The pattern of running during recovery was intriguing in that BA mice first ran at normal levels just after the lights went out, but they stopped after only 1-2 h. As recovery proceeded, they gradually increased the duration of the running bout during the night. Because this model uses voluntary exertion and the ability to run for longer periods of time characterizes recovery, the model may be a good one for studying the biologic underpinnings of chronic fatigue.

 

Source: Ottenweller JE, Natelson BH, Gause WC, Carroll KK, Beldowicz D, Zhou XD, LaManca JJ. Mouse running activity is lowered by Brucella abortus treatment: a potential model to study chronic fatigue. Physiol Behav. 1998 Mar;63(5):795-801. http://www.ncbi.nlm.nih.gov/pubmed/9618001

 

Life-events and the course of chronic fatigue syndrome

Abstract:

Life-events have been implicated in the onset and course of various illnesses. The present study examined their role in chronic fatigue syndrome, in the context of the ongoing illness. Using the PERI list, events experienced during the past year were elicited in interviews with 130 patients. The analyses were restricted to those events implying moderate or major life change, and separate analyses were carried out for positive and negative events.

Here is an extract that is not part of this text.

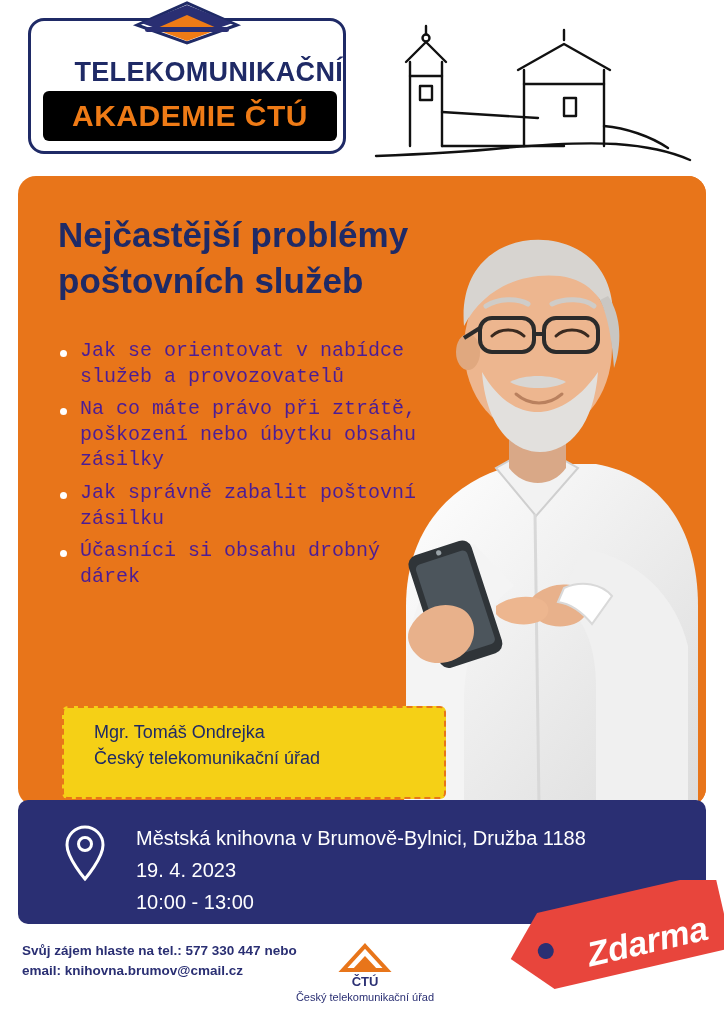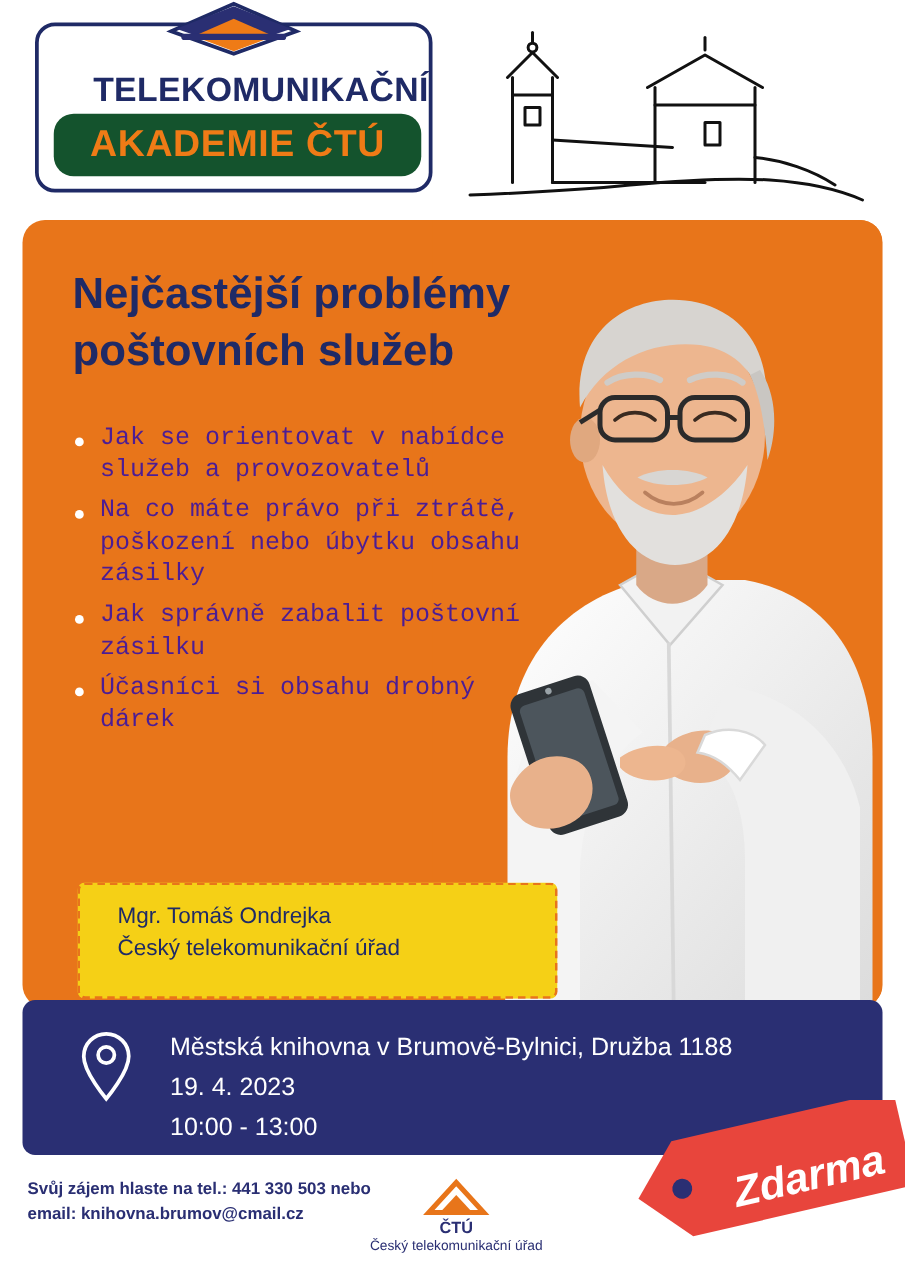"AKADEMIE ČTÚ" .logo-sub-wrap { background: #14532d -> #000000; border-radius: 16px -> 6px }
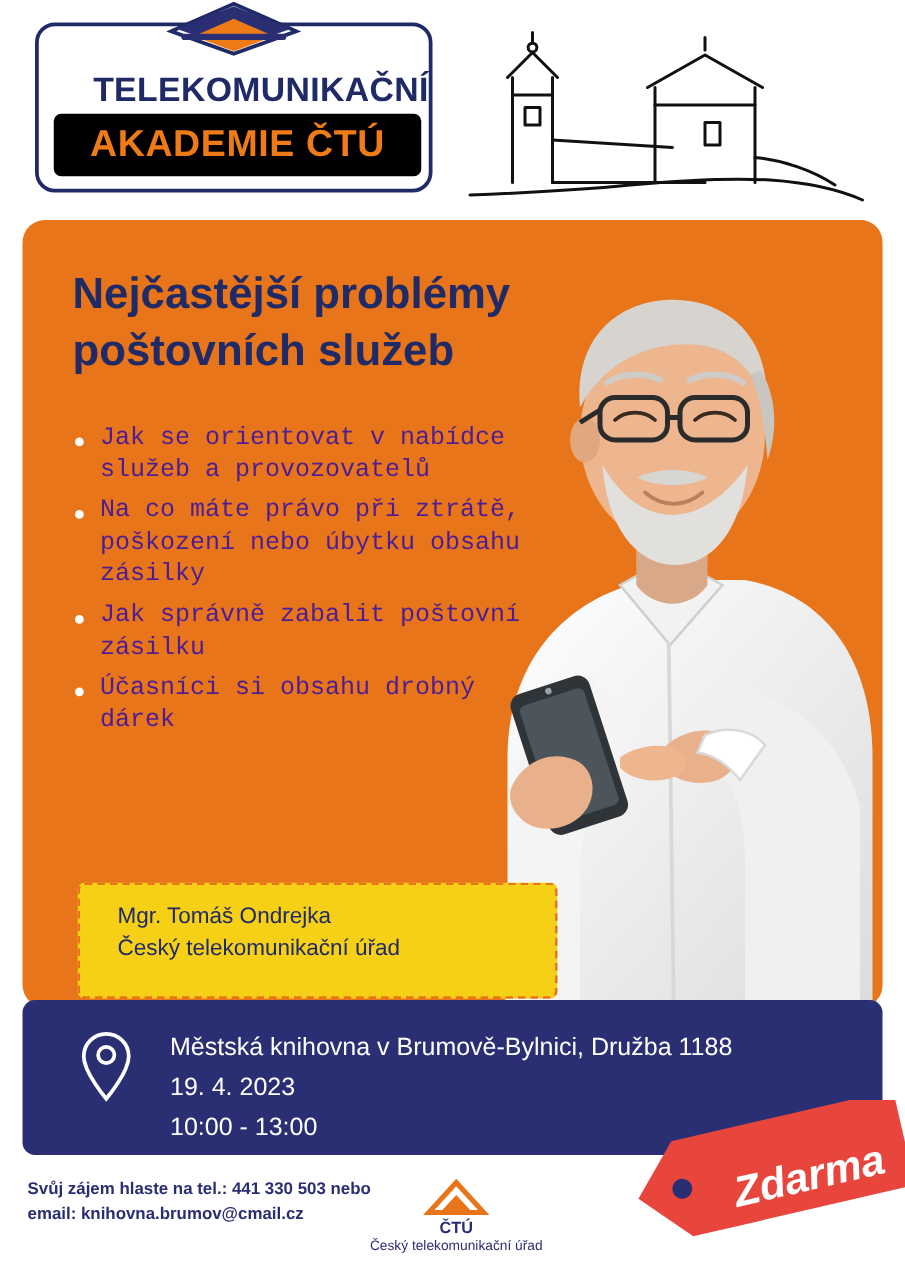"Svůj zájem hlaste na tel.:" div { text: 441 330 503 -> 577 330 447 }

Positive events were found to be associated with lower scores for fatigue, impairment, anxiety and depression, as assessed at the time of the life-events interview, and these relationships were also significant when prior scores at the beginning of the year were statistically controlled. Negative life-events were associated with higher anxiety, but were unrelated to the other measures.

It was concluded that positive life-events and experiences may contribute to the process of recovery in chronic fatigue syndrome, though their occurrence may also be facilitated by a preceding lifting of symptoms.